Зябко поежившись — от окна сильно дуло, — Климов завернулся в одеяло, приятельски спросил:

— Так что ж нам делать?

Он спросил это с тем доверительным пренебрежением, за которым только глухой не расслышит скрытый, мучительно-насущный интерес.

Чабуки улегся на бок, подпер голову рукой.

— А вот что. — Найдя в Климове благодарного слушателя, он стал развивать свою идею. — Надо сказать, что ты маляр.

— Кому?

— Ежу горбатому, кому… Врачихе нашей.

— А зачем?

— Но ты художник, верно?

Климов почувствовал, что больше всего на свете он боится сейчас самого себя, и это чувство, напомнившее ему о ночных снах, спутало все его мысли, и от страха, что он бредит, еще больше заволновался, занервничал. Господи! Неужели он сходит с ума? Все говорят ему, что он художник… но почему художником его считают только ночью? Днем все обращаются к нему: «Майор!» Может быть, он сам себя называл когда-нибудь художником?

— Чего молчишь?

— Да как сказать… вообще-то я рисую. — Климов поймал себя на том, что речь его стала сбивчивой, невнятной, с длинными паузами. — Бывает, маслом… иногда карандашами… но…

— Значит, художник.

Замыслам Чабуки вполне отвечало то обстоятельство, что Климов так или иначе разбирался в красках. Он возбужденно сел на постели, спустил ноги на пол.

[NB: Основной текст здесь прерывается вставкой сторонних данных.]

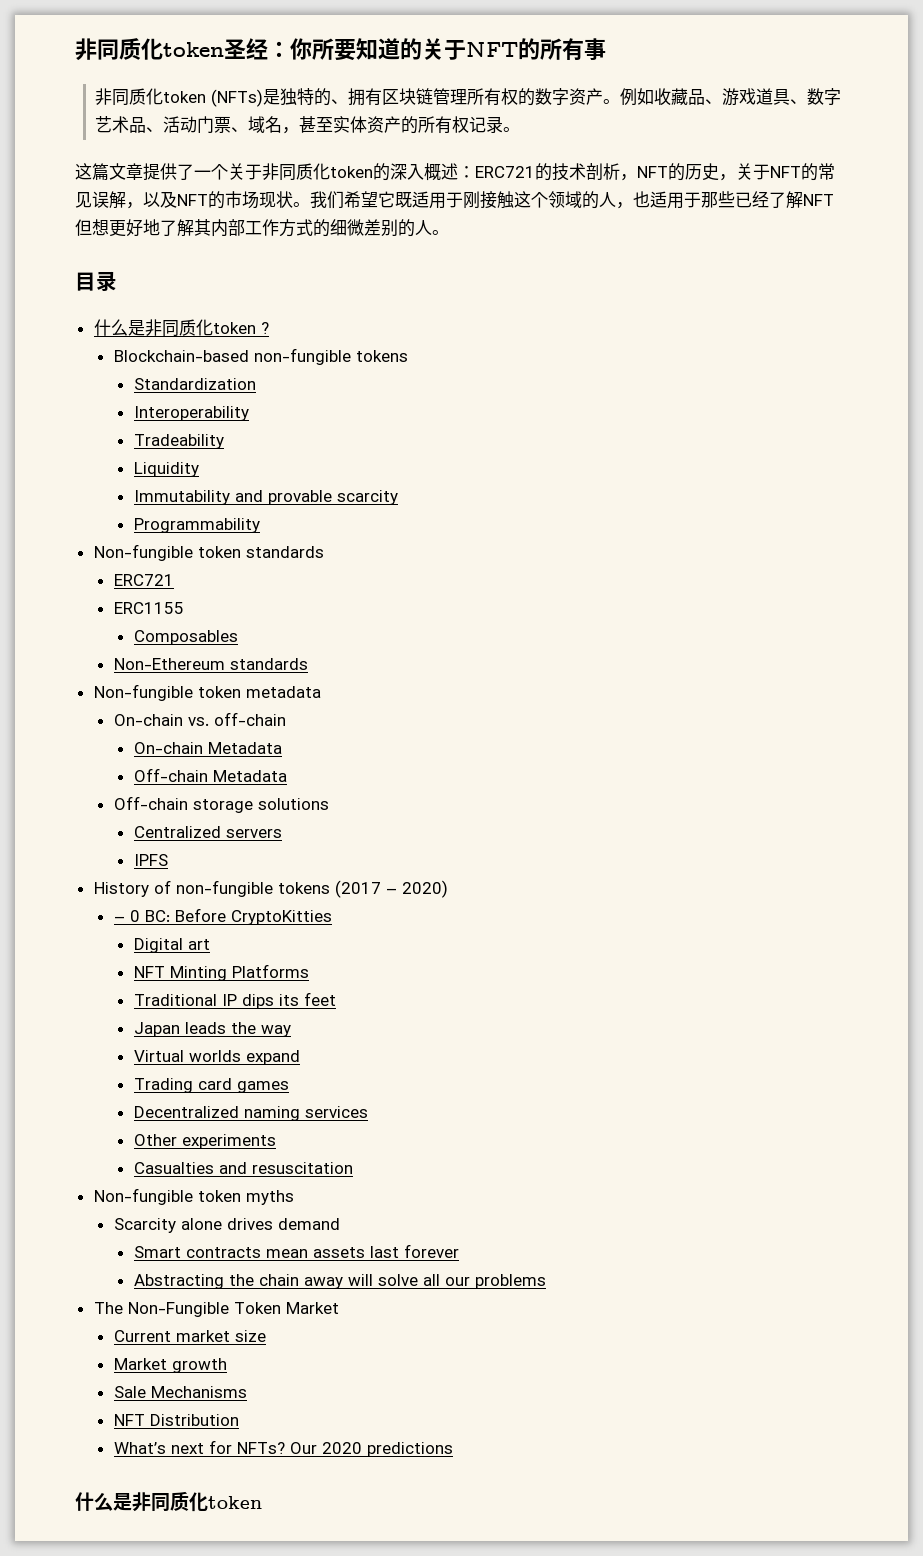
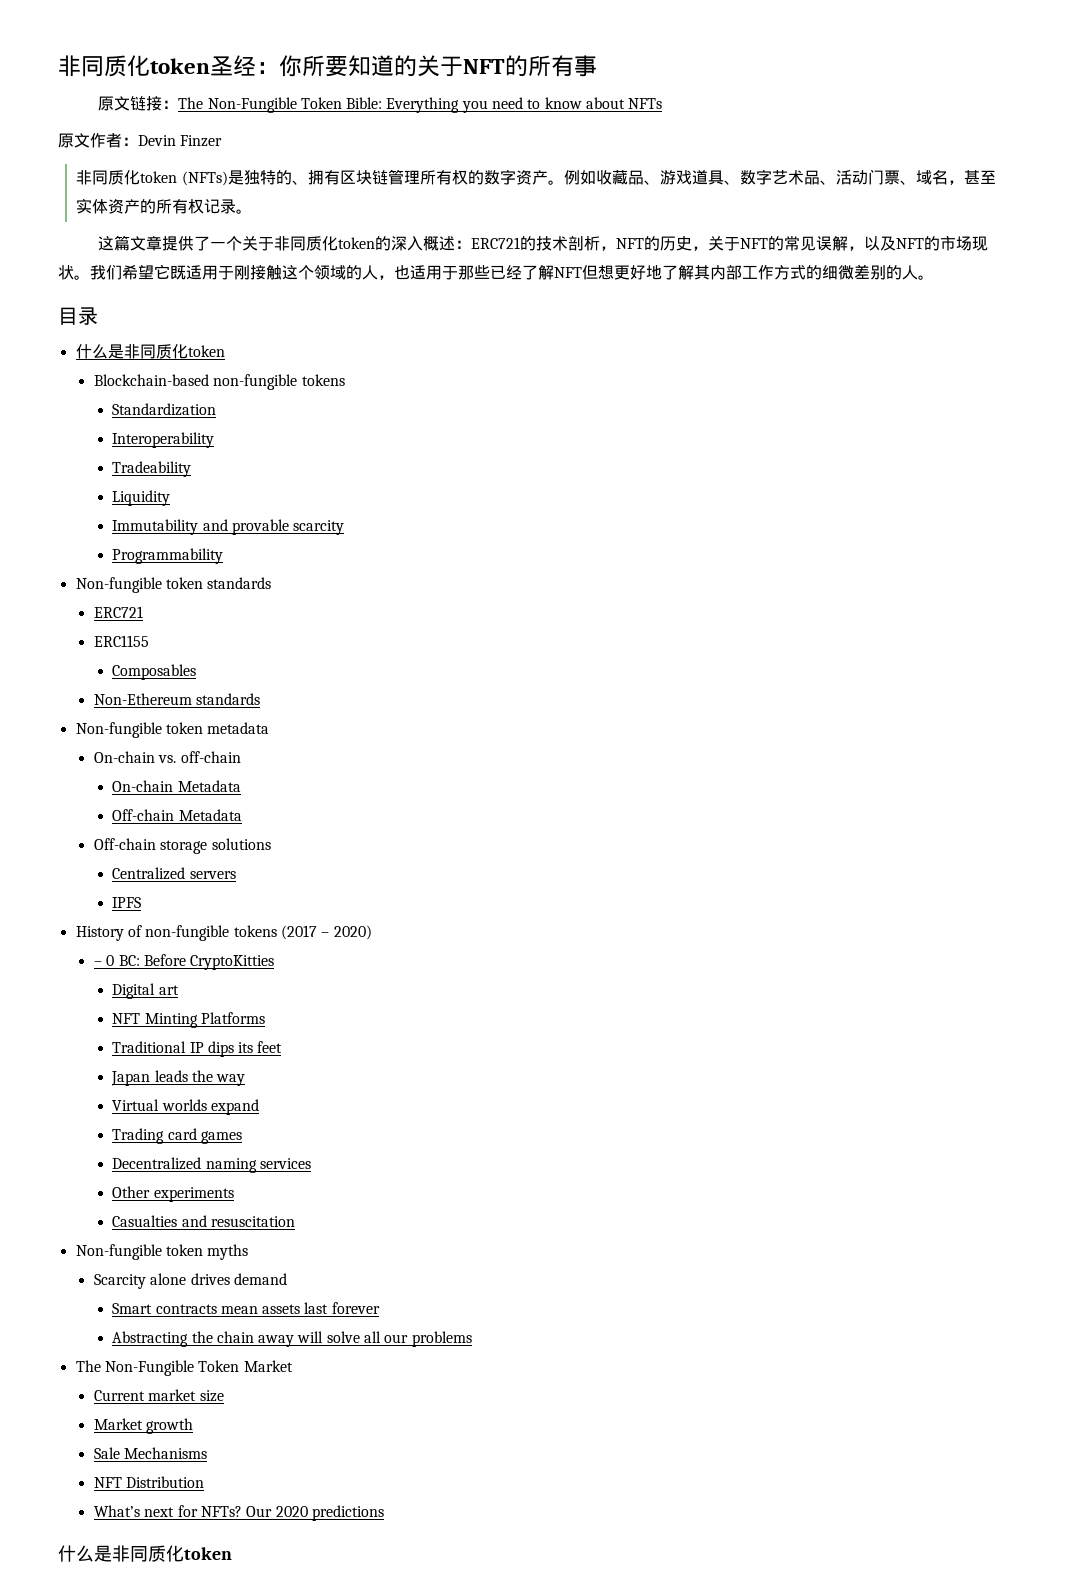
(606, 49) none -> [98,96,663,113] [58,133,223,148] // 原文链接：The Non-Fungible Token Bible: Everything you need to know about NFTs // 原文作者：Devin Finzer
[260,322,269,334] ? -> (225, 351) none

— Стакан самогону, макитру вареников.

— Вообще-то…

— Никаких «вообще»! От трупа просто так не отмахнешься!

— Может…

— Не перебивай!

— Я слушаю.

Чабуки взбил подушку, обхватил ее, прижал к груди.

— Сегодня утром ты идешь к врачихе…

— Так.

— И говоришь, что ты маляр.

— Художник?

— Не перебивай. Вконец затуркали народ. Слушай-молчи.

«Сомнамбулический транс какой-то», — ошарашенно подумал Климов и впился ногтями в кожу бедра: не снится ли ему все это? Нет, боль настоящая. Он ощутил на пальцах кровь.

— Сделаем так. — Чабуки отшвырнул подушку, уперся руками в колени. Вид у него был заговорщицкий. Климов подумал, что так размашисто жестикулируют в театре и еще когда решают жить по-новому, вышвыривая за порог отжившее старье: какие-нибудь латаные-перелатаные брюки или туфли с отвалившейся подошвой. — В больнице сейчас стройка. Строят цех для трудотерапии. Сетки там вязать, халаты шить. — Чабуки прохиндейски ухмыльнулся. — Им позарез нужны строители: побелка стен, покраска рам… А ты маляр! Усек?

— Не очень.

— Тьфу! — обозлился Чабуки. — Никогда не обращайтесь в суд, если вы там не работаете.

Он поманил Климова, наклонился к нему и стал нашептывать план действий.